**Try it:** An exact reproduction of the records is required, with all images left out.

**Information provided:**
________________________________________
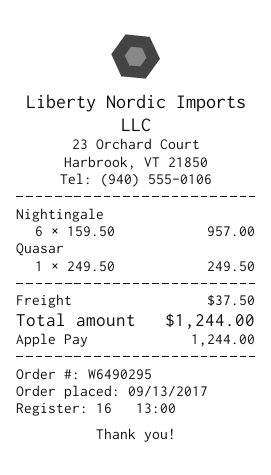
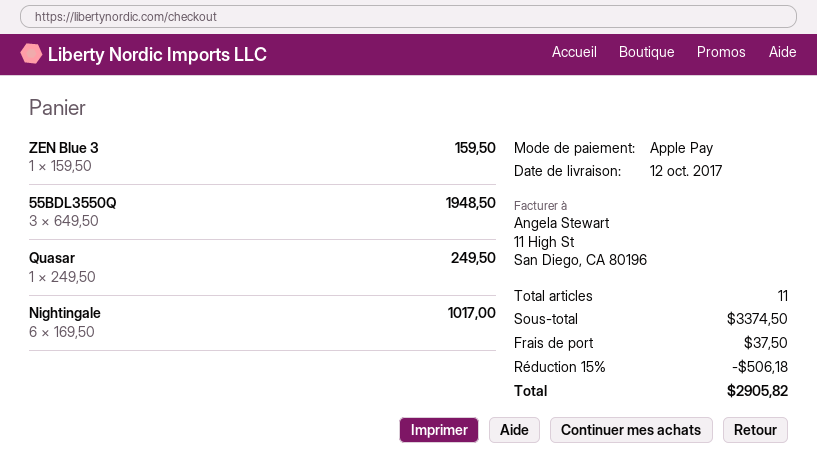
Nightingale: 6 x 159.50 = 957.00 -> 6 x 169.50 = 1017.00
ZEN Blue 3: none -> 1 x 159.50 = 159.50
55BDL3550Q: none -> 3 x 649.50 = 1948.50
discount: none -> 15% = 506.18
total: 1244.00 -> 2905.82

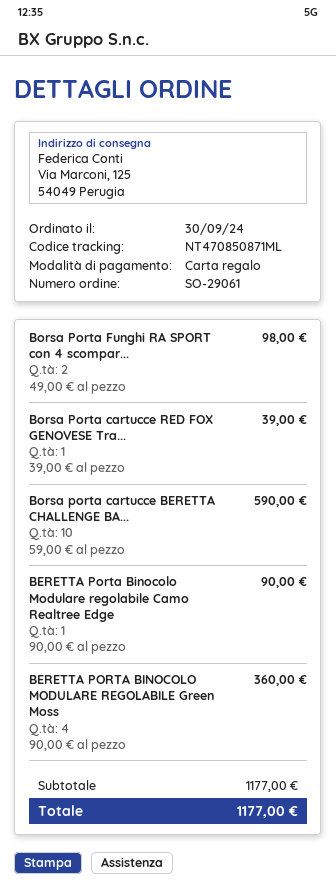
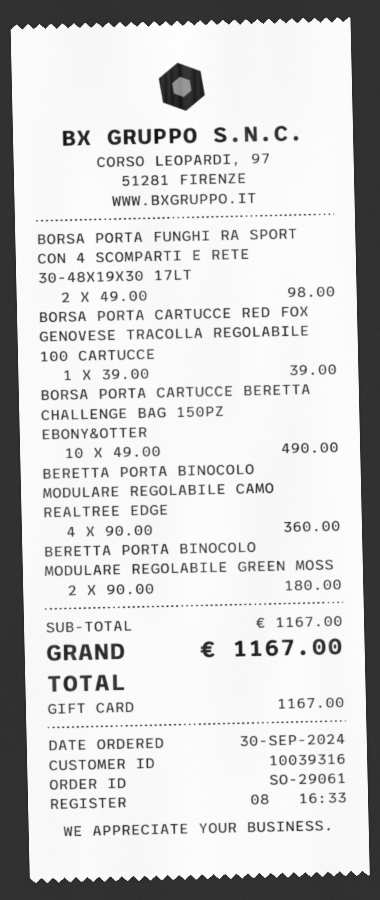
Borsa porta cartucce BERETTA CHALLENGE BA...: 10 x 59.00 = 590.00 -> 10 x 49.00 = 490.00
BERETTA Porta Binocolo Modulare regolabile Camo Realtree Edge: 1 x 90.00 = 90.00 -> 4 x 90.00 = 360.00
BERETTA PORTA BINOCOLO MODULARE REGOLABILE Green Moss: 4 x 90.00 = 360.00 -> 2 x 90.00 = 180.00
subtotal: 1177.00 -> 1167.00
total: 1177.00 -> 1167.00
________________________________________
**Solution below:**
Nightingale: 6 x 159.50 = 957.00 -> 6 x 169.50 = 1017.00
ZEN Blue 3: none -> 1 x 159.50 = 159.50
55BDL3550Q: none -> 3 x 649.50 = 1948.50
discount: none -> 15% = 506.18
total: 1244.00 -> 2905.82

Borsa porta cartucce BERETTA CHALLENGE BA...: 10 x 59.00 = 590.00 -> 10 x 49.00 = 490.00
BERETTA Porta Binocolo Modulare regolabile Camo Realtree Edge: 1 x 90.00 = 90.00 -> 4 x 90.00 = 360.00
BERETTA PORTA BINOCOLO MODULARE REGOLABILE Green Moss: 4 x 90.00 = 360.00 -> 2 x 90.00 = 180.00
subtotal: 1177.00 -> 1167.00
total: 1177.00 -> 1167.00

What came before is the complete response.